He gestured toward another low beach chair and handed me the doobie,
watching as I took a drag. He looked a little testy. “You took your time.”
“Sorry.”
He looked me up and down.
“I was just thinking,” I said.
“Man, you should know better,” he said.
* * * * *
Albert isn't gay. There are no gay bikers. At least no live ones, as he would
often gladly remind me. But Albert doesn't mind getting wasted and mutually
jerking off another guy.
So we got high and did that a couple times. Lying on a ratty old blanket
under the branches of the California oak, our jeans down around the tops of
our boots, knees spread, Albert's ringed fingers flying up and down my dick.
From where we lay, I could see the stars. They seemed to sort of sway in
the breeze. Or maybe that was the effect of Albert. Humming some tune,
occasionally throwing a few Spanish words in here and there. “Oh sí,
Demonio…”
Hey, you romantics are protesting. What about Peter?

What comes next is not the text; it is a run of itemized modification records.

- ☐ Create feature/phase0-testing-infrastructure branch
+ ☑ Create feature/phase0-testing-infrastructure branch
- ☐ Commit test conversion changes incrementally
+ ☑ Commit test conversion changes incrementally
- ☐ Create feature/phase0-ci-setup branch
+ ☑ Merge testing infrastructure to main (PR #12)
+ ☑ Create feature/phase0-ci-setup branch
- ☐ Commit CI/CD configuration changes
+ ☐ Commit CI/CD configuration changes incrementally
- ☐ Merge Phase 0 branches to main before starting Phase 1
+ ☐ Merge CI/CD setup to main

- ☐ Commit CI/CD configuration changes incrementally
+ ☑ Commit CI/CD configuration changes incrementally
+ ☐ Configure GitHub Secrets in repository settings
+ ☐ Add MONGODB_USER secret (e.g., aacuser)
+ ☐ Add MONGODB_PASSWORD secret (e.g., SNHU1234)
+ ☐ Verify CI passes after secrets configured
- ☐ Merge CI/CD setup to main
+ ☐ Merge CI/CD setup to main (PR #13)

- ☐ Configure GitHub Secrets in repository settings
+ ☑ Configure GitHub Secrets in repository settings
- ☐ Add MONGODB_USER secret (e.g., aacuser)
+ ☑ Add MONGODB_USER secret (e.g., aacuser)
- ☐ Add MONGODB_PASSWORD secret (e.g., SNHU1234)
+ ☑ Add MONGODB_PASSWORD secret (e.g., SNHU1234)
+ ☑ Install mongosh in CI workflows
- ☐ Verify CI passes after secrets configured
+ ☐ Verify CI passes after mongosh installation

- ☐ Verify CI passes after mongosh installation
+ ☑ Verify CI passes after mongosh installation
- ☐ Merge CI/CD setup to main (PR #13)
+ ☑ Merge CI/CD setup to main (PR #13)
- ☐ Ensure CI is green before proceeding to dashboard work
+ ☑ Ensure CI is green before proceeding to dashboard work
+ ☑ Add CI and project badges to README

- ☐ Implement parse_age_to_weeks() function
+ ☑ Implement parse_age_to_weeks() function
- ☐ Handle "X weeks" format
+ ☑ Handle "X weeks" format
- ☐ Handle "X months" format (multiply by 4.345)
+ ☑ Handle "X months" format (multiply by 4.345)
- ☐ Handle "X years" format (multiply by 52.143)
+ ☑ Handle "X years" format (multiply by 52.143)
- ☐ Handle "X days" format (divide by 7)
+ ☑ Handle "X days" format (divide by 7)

What, are you kidding? Have we met? I'm not a nice man. Excuse me if
you thought otherwise.
Well, okay, I'll admit that at one point, when Albert's thick thumb was
painting circles around the head of my cock and he was whispering
obscenities, his sweat and blood in my nose, there was a moment there when I
wished it was Peter's hand on me. But, then, maybe that was just because
Peter knows best how to touch me there.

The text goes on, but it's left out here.